„Dziennik Gazeta Prawna” poinformował 22 listopada, iż Pfizer pozwał Polskę za niewywiązanie się z umowy szczepionkowej. Żąda zapłaty 6 mld zł. Z ustaleń dziennikarzy wynika, iż pierwsza rozprawa odbędzie się 6 grudnia.
Minister zdrowia Katarzyna Sójka zapytana została w TVN 24, czy jest szansa na porozumienie, które spowoduje, iż nie będzie procesu w tej sprawie, czy też jest on nieunikniony.
– To jest jakby aktualne. (...) To są procesy, które będą realizowane na arenie międzynarodowej. Natomiast tutaj mamy światełko – odpowiedziała minister. – Nie jesteśmy przede wszystkim sami w tym temacie, bo jest więcej państw w Unii Europejskiej z podobnym problemem – wskazała.

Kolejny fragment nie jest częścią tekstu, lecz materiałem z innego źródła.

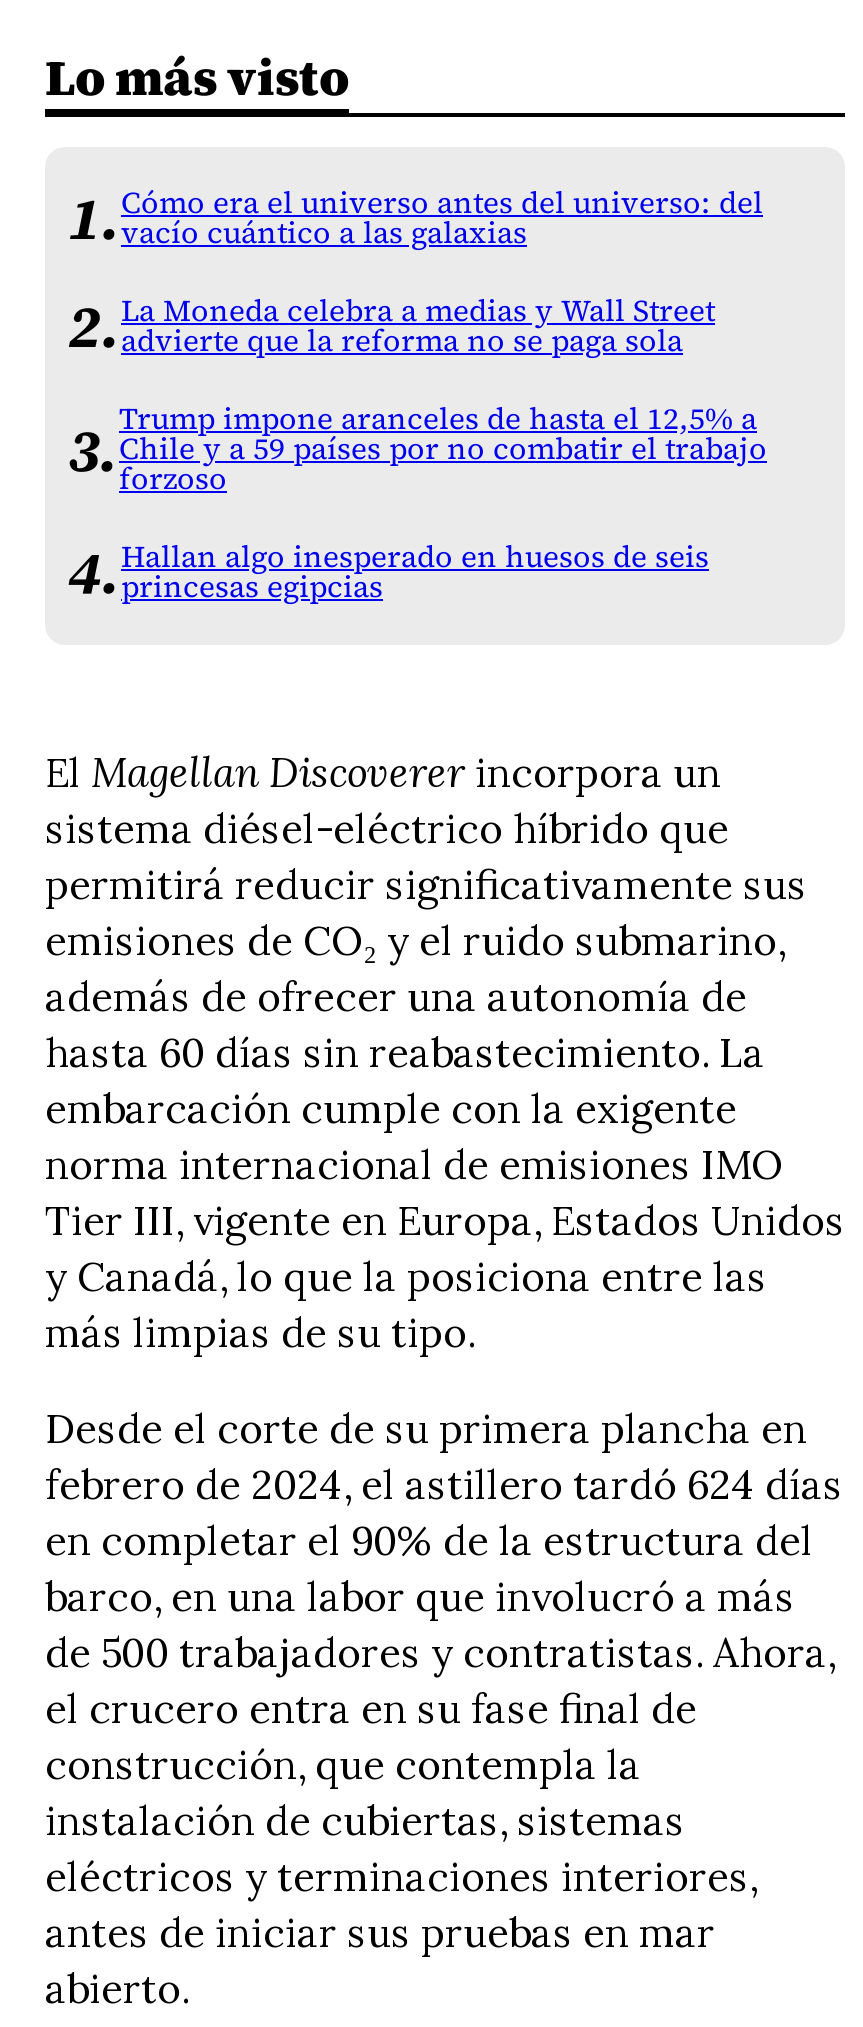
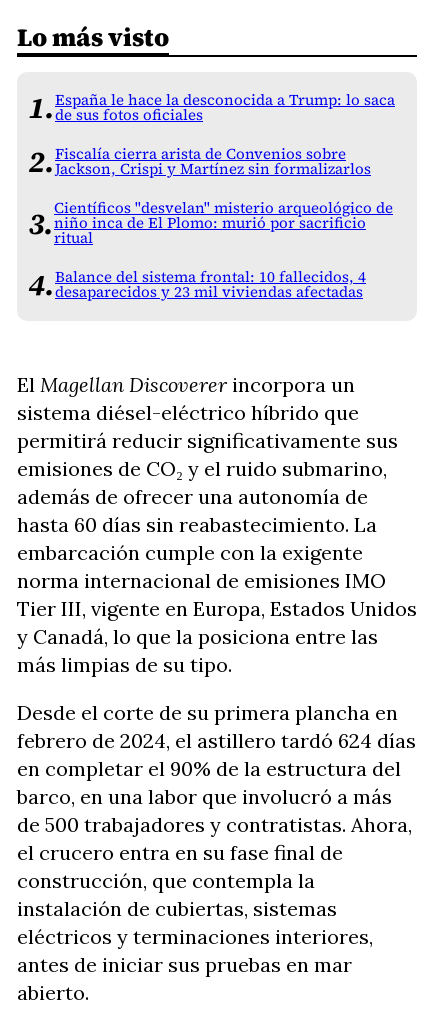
- Cómo era el universo antes del universo: del
- vacío cuántico a las galaxias
+ España le hace la desconocida a Trump: lo saca
+ de sus fotos oficiales

- La Moneda celebra a medias y Wall Street
- advierte que la reforma no se paga sola
+ Fiscalía cierra arista de Convenios sobre
+ Jackson, Crispi y Martínez sin formalizarlos

- Trump impone aranceles de hasta el 12,5% a
- Chile y a 59 países por no combatir el trabajo
- forzoso
+ Científicos "desvelan" misterio arqueológico de
+ niño inca de El Plomo: murió por sacrificio
+ ritual

- Hallan algo inesperado en huesos de seis
- princesas egipcias
+ Balance del sistema frontal: 10 fallecidos, 4
+ desaparecidos y 23 mil viviendas afectadas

Odnosząc się do stwierdzenia prowadzącego rozmowę dziennikarza, iż jest raczej nadzieja, iż zapłacimy mniej, a nie iż nie zapłacimy ani grosza, minister zdrowia powiedziała: – Raczej jest nadzieja, iż żądania Pfizera w takiej formie nie zostaną zrealizowane.
Jak podał „Dziennik Gazeta Prawna”, pozew koncernu Pfizer przeciw Polsce został złożony w sądzie w Brukseli, gdyż umowa dotyczyła pierwszej wspólnej umowy kupna szczepionek przez Komisję Europejską dla wszystkich państw członkowskich UE, co oznacza, iż podlega prawodawstwu belgijskiemu.
Sprawa dotyczy 60 mln szczepionek przeciw COVID-19, których Polska nie odebrała i za które nie zapłaciła mimo wiążącej umowy z koncernem.
Dziennik przypomniał, iż w marcu 2022 r. premier Mateusz Morawiecki w liście do szefowej Komisji Europejskiej Ursuli von der Leyen napisał, iż Polska nie będzie odbierać szczepionek i jako bezpośrednią przyczynę podał siłę wyższą, czyli wojnę w Ukrainie. W kwietniu ogłosił, iż zrywa kontakty z Pfizerem ze względu na koszty, jakie ponosi w związku z inwazją Rosji.
Jak zaznaczono w dzienniku, w międzyczasie próbowano z firmą negocjować, również na poziomie unijnym, jednak bez powodzenia.